Through the analysis of Figure 7, it can be seen that with the gradual increase in English vocabulary, the scientific rationality of the two adaptive learning systems gradually increases, but the English vocabulary adaptive learning system based on fuzzy logic fluctuates greatly. In comparison to previously, when the English vocabulary hits 600, it decreases. The method proposed in this paper has been showing a gradual upward trend with the increase in vocabulary; it demonstrates that the machine learning-based adaptive learning system’s integrity is generally consistent and may successfully boost students’ interest in learning English in order to improve their academic performance. Figure 8 shows the effect comparison between the adaptive learning system for English vocabulary based on machine learning and the English vocabulary adaptive learning system proposed in literature [3, 4].
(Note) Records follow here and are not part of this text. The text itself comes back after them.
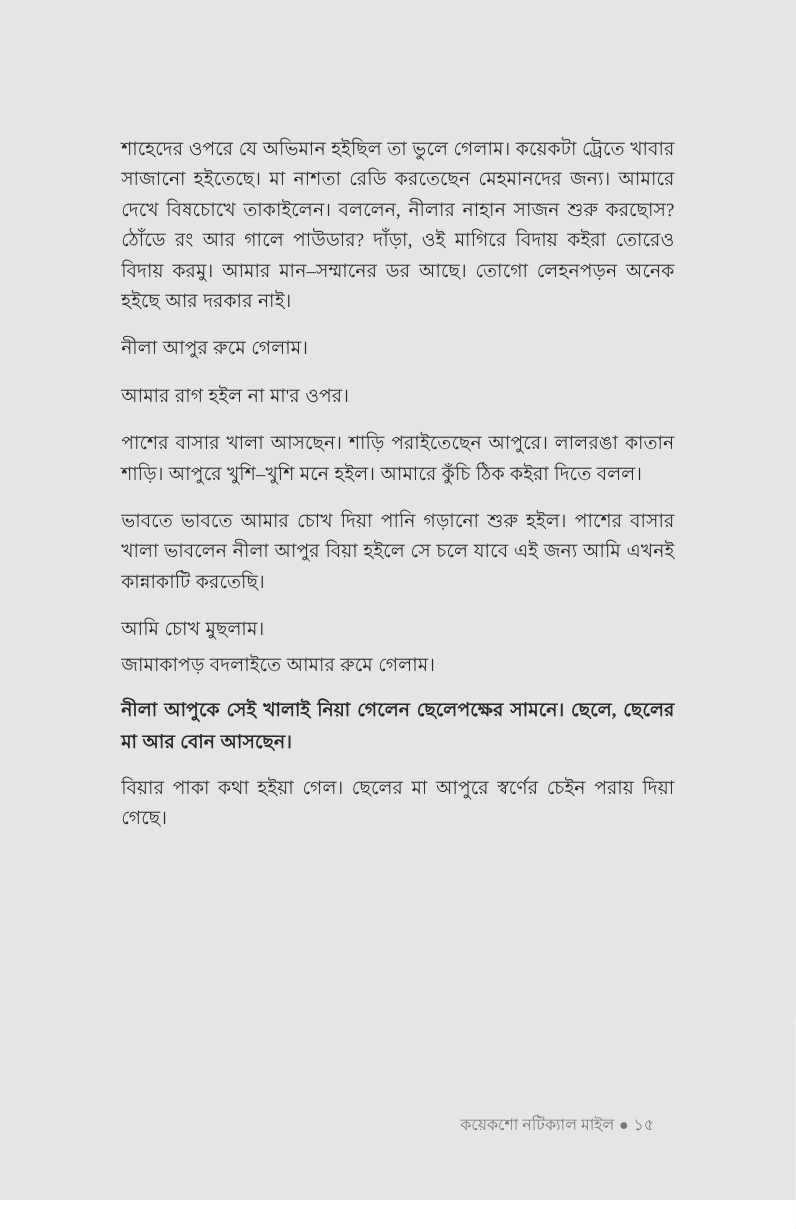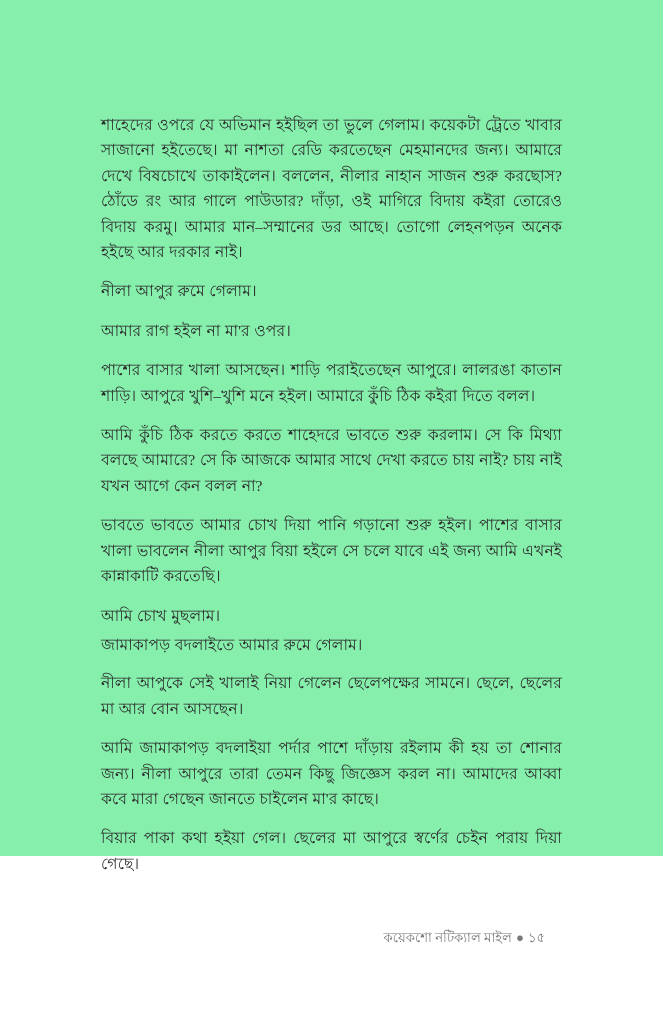"শাহেদের ওপরে যে অভিমান হইছিল" .page { background: #86efac -> #e5e5e5; height: 856px -> 1000px }
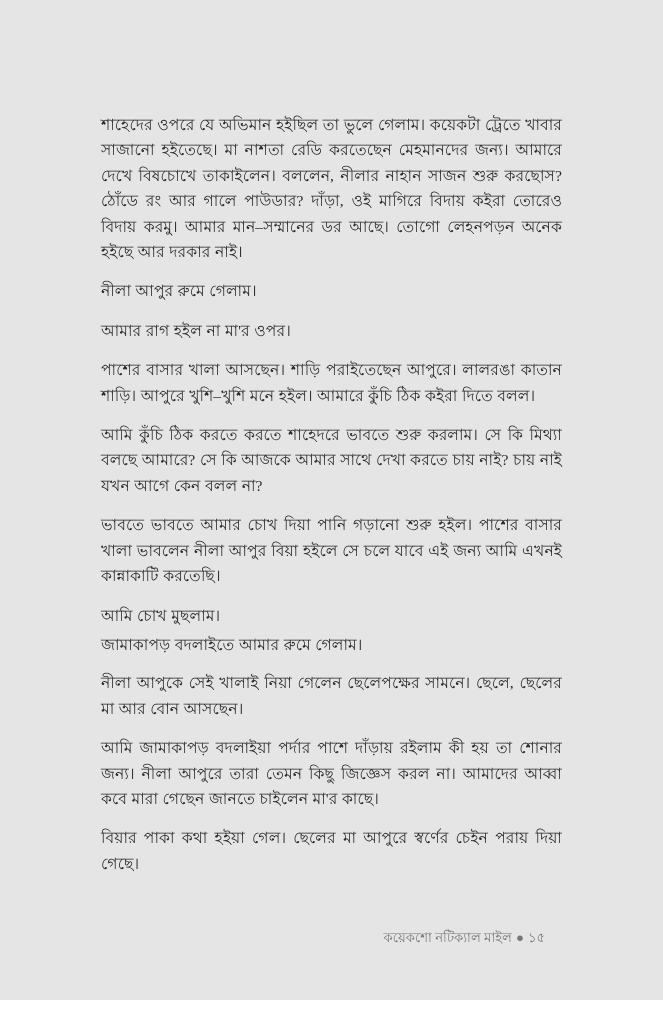"আমি কুঁচি ঠিক করতে করতে" p.para { html: <p>আমি কুঁচি ঠিক করতে করতে শাহেদরে ভাবতে শুরু করলাম। সে কি মিথ্যা বলছে আমারে? সে কি আজকে আমার সাথে দেখা করতে চায় নাই? চায় নাই যখন আগে কেন বলল না?</p> -> none }
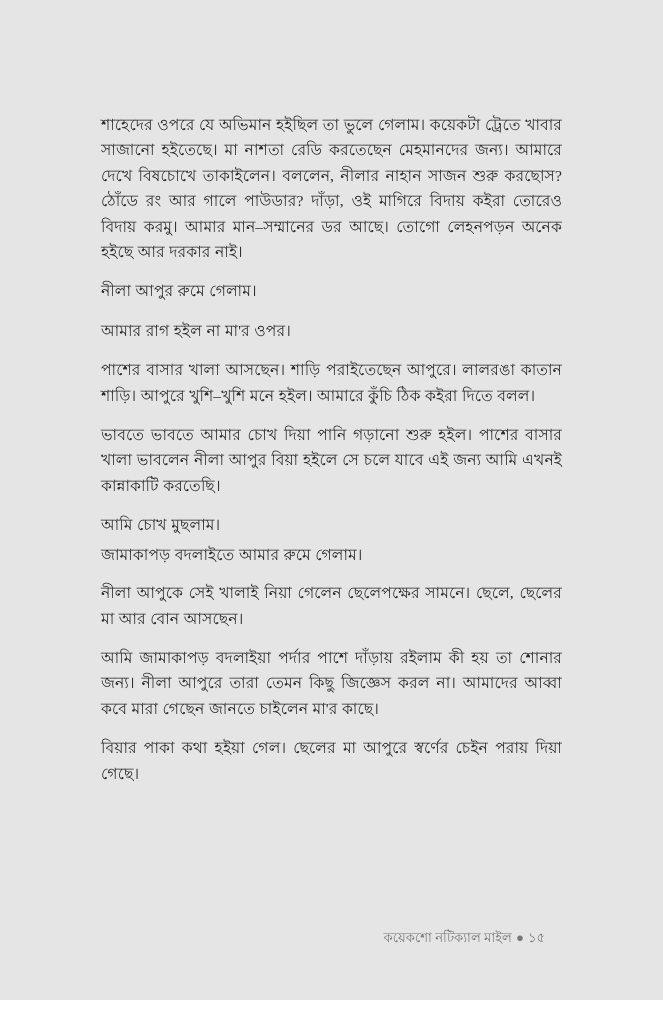"নীলা আপুকে সেই খালাই নিয়া" .para.resume { font-weight: none -> bold }
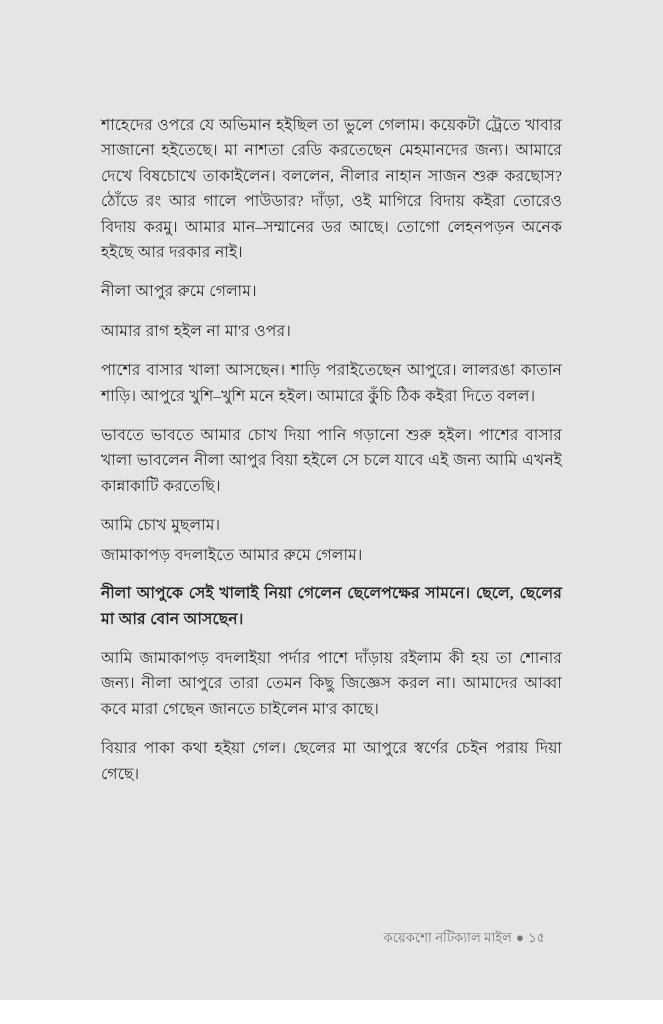"আমি জামাকাপড় বদলাইয়া পর্দার পাশে" p.para { html: <p>আমি জামাকাপড় বদলাইয়া পর্দার পাশে দাঁড়ায় রইলাম কী হয় তা শোনার জন্য। নীলা আপুরে তারা তেমন কিছু জিজ্ঞেস করল না। আমাদের আব্বা কবে মারা গেছেন জানতে চাইলেন মা'র কাছে।</p> -> none }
With the gradual increase in vocabulary mastered by learners, as shown in Figure 8, the overall learning effect of the English vocabulary adaptive learning system proposed in literature [3] and literature [4] is poor. It is indicated that learners’ learning efficiency is low and the amount of vocabulary mastered is small, and therefore adaptive learning system’s significance is lost. Because the main parameter of machine learning method is conditional probability, it mainly measures the adaptability of learners’ cognitive characteristics to English learning content, and it can also help improve learning efficiency. The effect of the adaptive learning system for English vocabulary based on machine learning proposed in this paper increases with the increase in English vocabulary.
6. Conclusions
In the face of massive information resources and learning content, it is difficult for learners to find the best learning materials suitable for themselves, thus wasting time and cost. The adaptive learning system is mainly characterized by the recommendation of personalized English learning resources and the guidance of learning path, which solves the problem of cognitive overload of learners to the great extent. The purpose of the paper is to help learners find appropriate English vocabulary resources, guide them down a scientific learning path, and assist them in improving the efficiency of their English vocabulary memory, achieving learning goals, optimising English vocabulary learning methods, and improving their learning ability. It discusses the English vocabulary adaptive learning system’s main modules, as well as the system’s overall architecture and database analysis. It employs the AdaBoost algorithm, with conditional probability as the primary parameter, to assess learners’ cognitive adaptation to English learning content. When learners complete the exercise, or selection of English vocabulary study resources, their fitness will be upgraded. The fitness will be gradually improved through training in order to push appropriate English vocabulary learning material and complete the machine learning-based adaptive learning system for English vocabulary. The results of the experiments reveal that the proposed learning system exceeds earlier systems in terms of learning efficiency, scientific validity, and consistency.
Data Availability
The data pertaining to this research are included for publication of this work.
Conflicts of Interest
The author declares that there are no conflicts of interest for publication of this paper.